= Graphism thesis =

Proposition that visual inscriptions are central to scientific practice

In the sociology of science and science and technology studies (STS), the graphism thesis is a proposition advanced by Bruno Latour that visual inscriptions—especially graphs, diagrams, and other visual representations—are central to the practice and authority of science. First articulated in Latour's 1990 essay "Visualization and Cognition: Drawing Things Together", the thesis holds that the power of scientific disciplines is closely linked to their capacity to produce, circulate, and combine visual representations of data. The thesis has been empirically tested by a number of researchers, who have found strong correlations between the level of graph use in scientific publications and the perceived "hardness" of scientific disciplines.

==Background==
The graphism thesis emerged from Latour's broader theory of inscriptions in scientific practice, developed across several works including Laboratory Life (1979, with Steve Woolgar) and Science in Action (1987). In these works, Latour defined an inscription device as any apparatus or configuration that transforms a material substance into a visual display usable within a scientific text, such as a diagram, chart, photograph, map, equation, or table.

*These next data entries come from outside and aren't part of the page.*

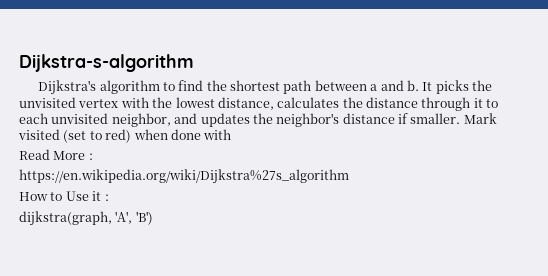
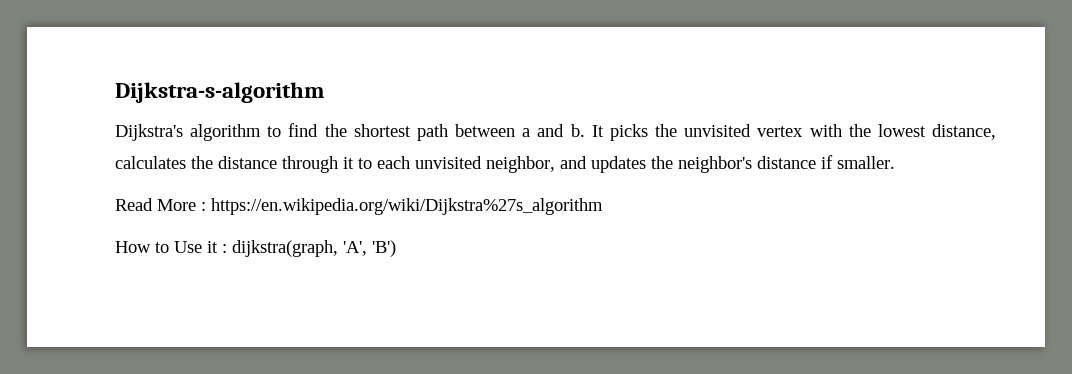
[463,113,497,124] [18,129,232,143] Mark visited (set to red) when done with -> (895, 162) none
(93, 156) // -> (206, 206) none
(109, 197) // -> (227, 248) none

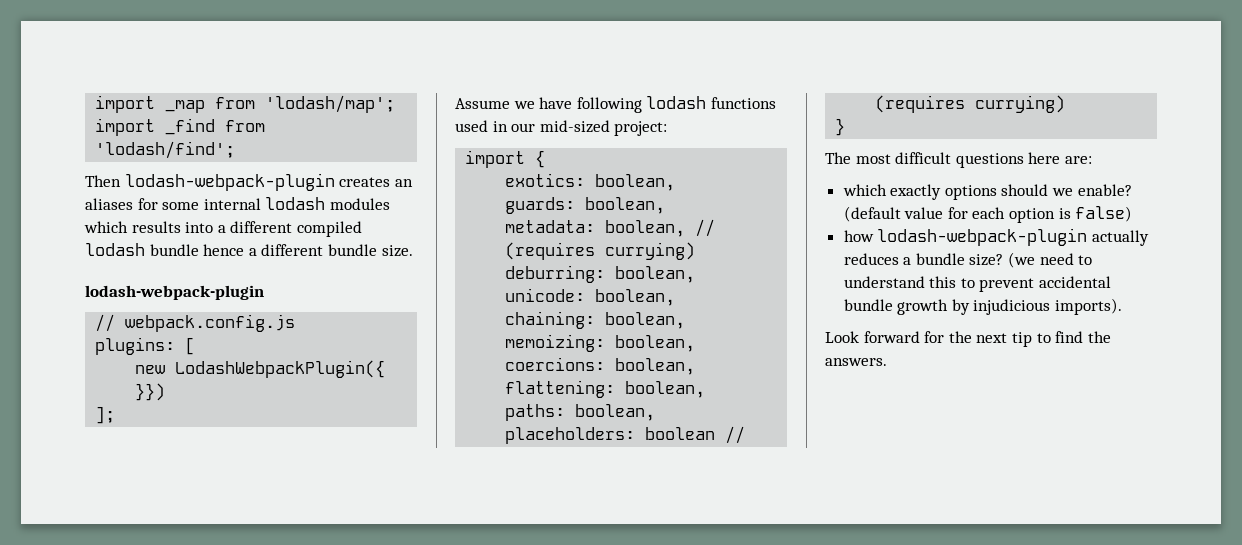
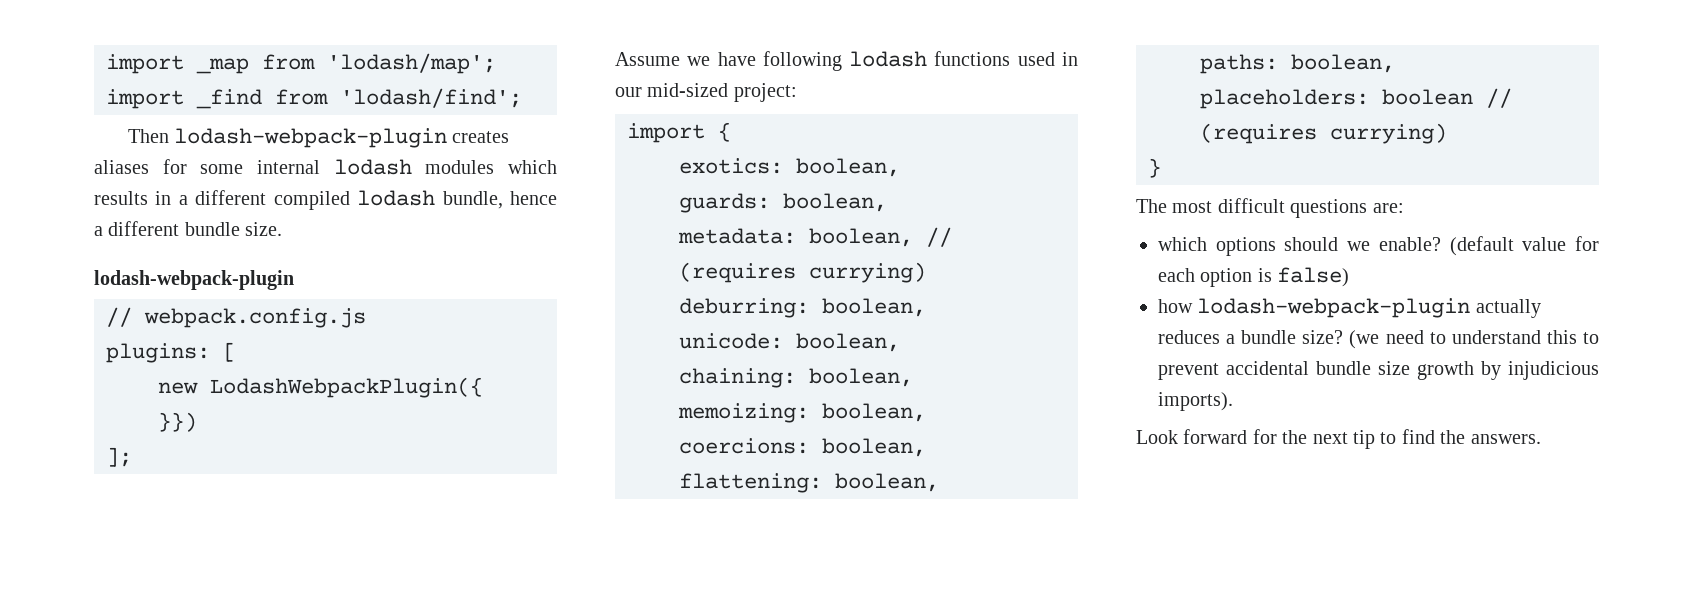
[394,179,413,187] an -> (510, 137) none
[185,222,214,233] into -> [155,191,172,205] in
[149,244,199,256] bundle -> [442,191,503,209] bundle,
[1028,152,1061,164] here -> (1368, 208) none
[890,184,942,200] exactly -> (1207, 244) none
(893, 305) none -> [1378,361,1410,375] size

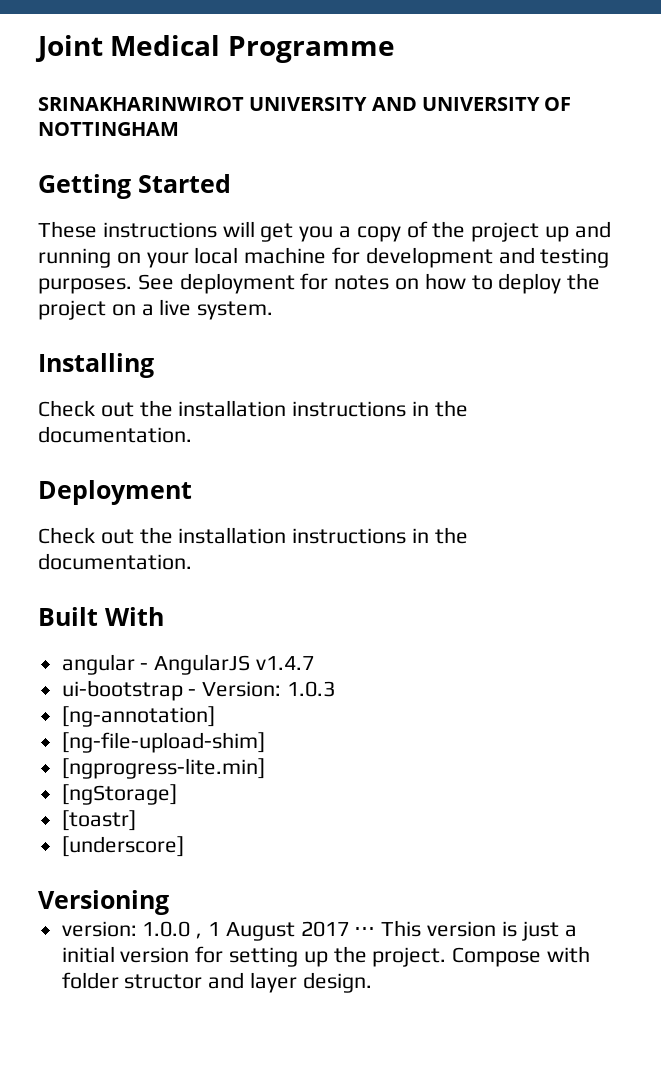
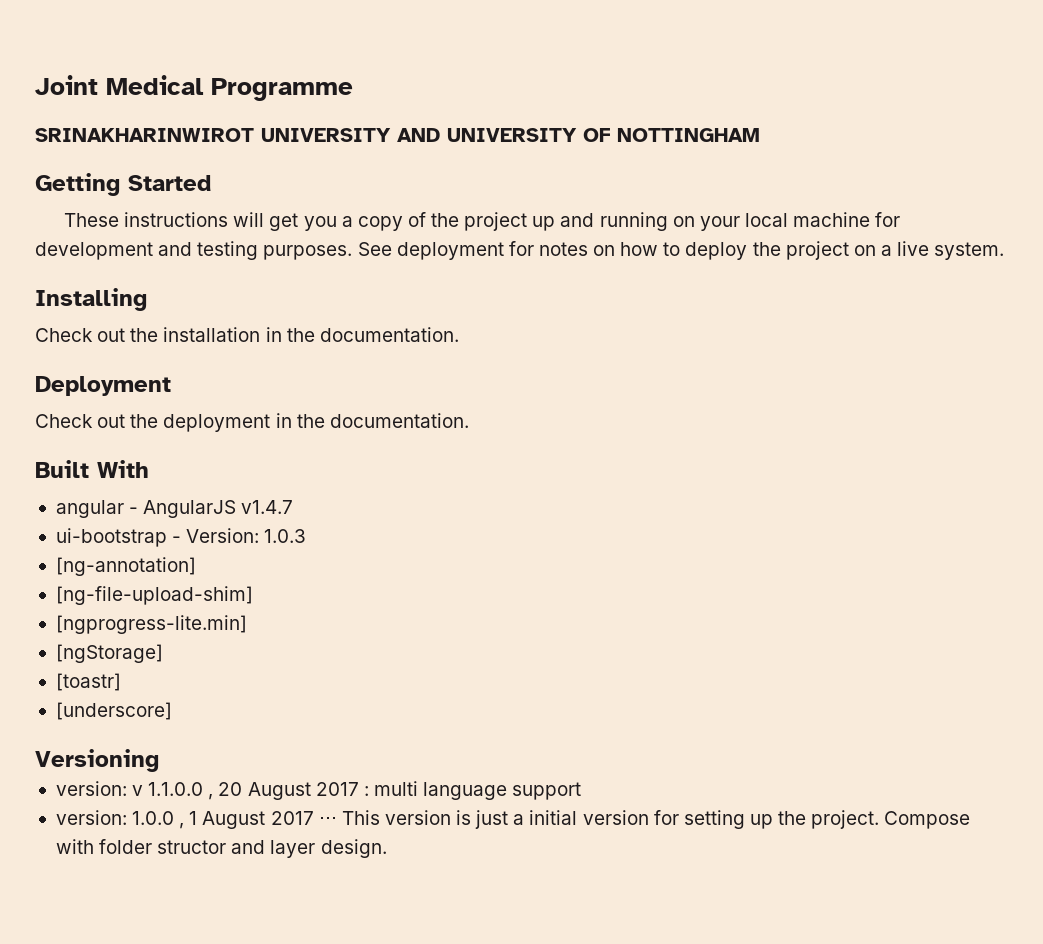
[292,401,407,417] instructions -> (261, 334) none
[178,527,407,544] installation instructions -> [163,414,271,432] deployment
(169, 902) none -> [55,781,582,800] // version: v 1.1.0.0 , 20 August 2017 : multi language support

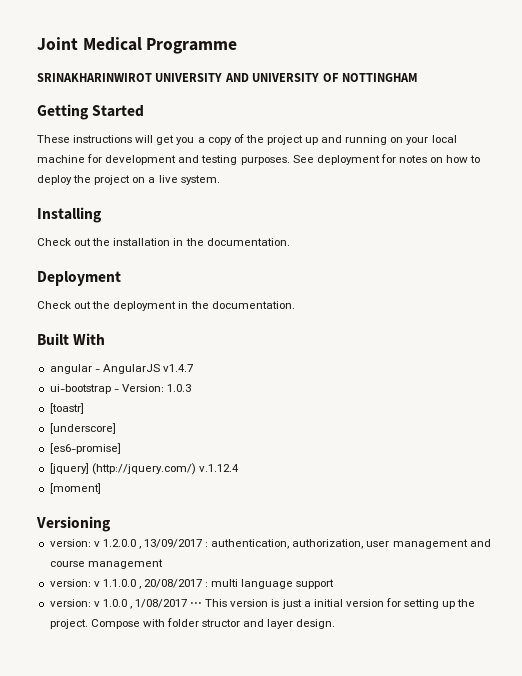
[55,557,196,576] [55,586,253,605] [55,615,247,634] [55,644,163,663] [55,673,121,691] [55,702,172,720] [35,749,159,772] [ng-annotation] // [ng-file-upload-shim] // [ngprogress-lite.min] // [ngStorage] // [toastr] // [underscore] // Versioning -> [49,403,84,414] [49,423,116,434] [49,443,121,454] [49,463,239,475] [49,483,101,494] [36,516,111,532] [49,539,491,549] [49,559,163,569] [toastr] // [underscore] // [es6-promise] // [jquery] (http://jquery.com/) v.1.12.4 // [moment] // Versioning // version: v 1.2.0.0 , 13/09/2017 : authentication, authorization, user management and course management
[218,782,359,800] 20 August 2017 -> [144,579,203,588] 20/08/2017
(127, 817) none -> [93,601,100,607] v
[189,811,314,829] 1 August 2017 -> [135,599,188,608] 1/08/2017

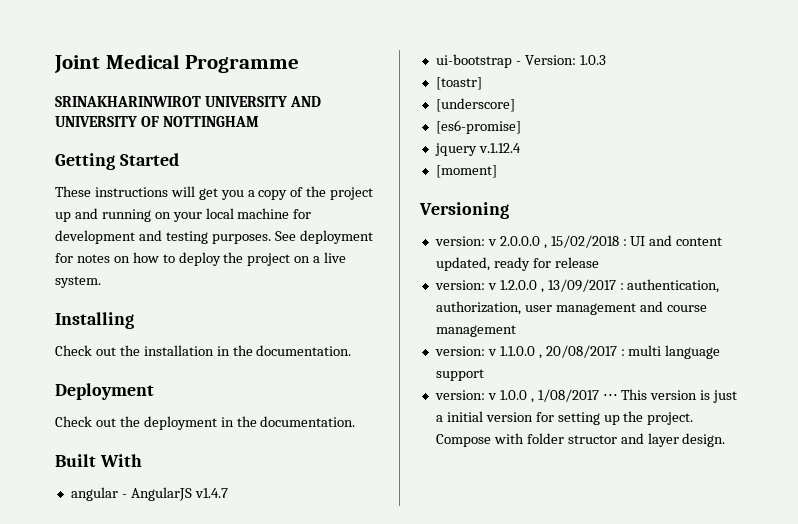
[49,463,196,475] [jquery] (http://jquery.com/) -> [434,143,477,156] jquery
(111, 524) none -> [434,235,723,249] [435,257,599,271] // version: v 2.0.0.0 , 15/02/2018 : UI and content updated, ready for release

Central to this framework is the concept of immutable mobiles (a key term in actor–network theory)—objects that can be transported across distances while retaining their form, thereby allowing scientific claims to be mobilized and compared in new contexts. Latour argued that much of what gives science its distinctive power lies not in abstract cognitive capacities or special methods of reasoning, but in the concrete practices by which scientists render phenomena into compact, transportable, and combinable visual forms. According to this view, scientific controversies are won by those who can assemble the largest number of well-aligned inscriptions in one place.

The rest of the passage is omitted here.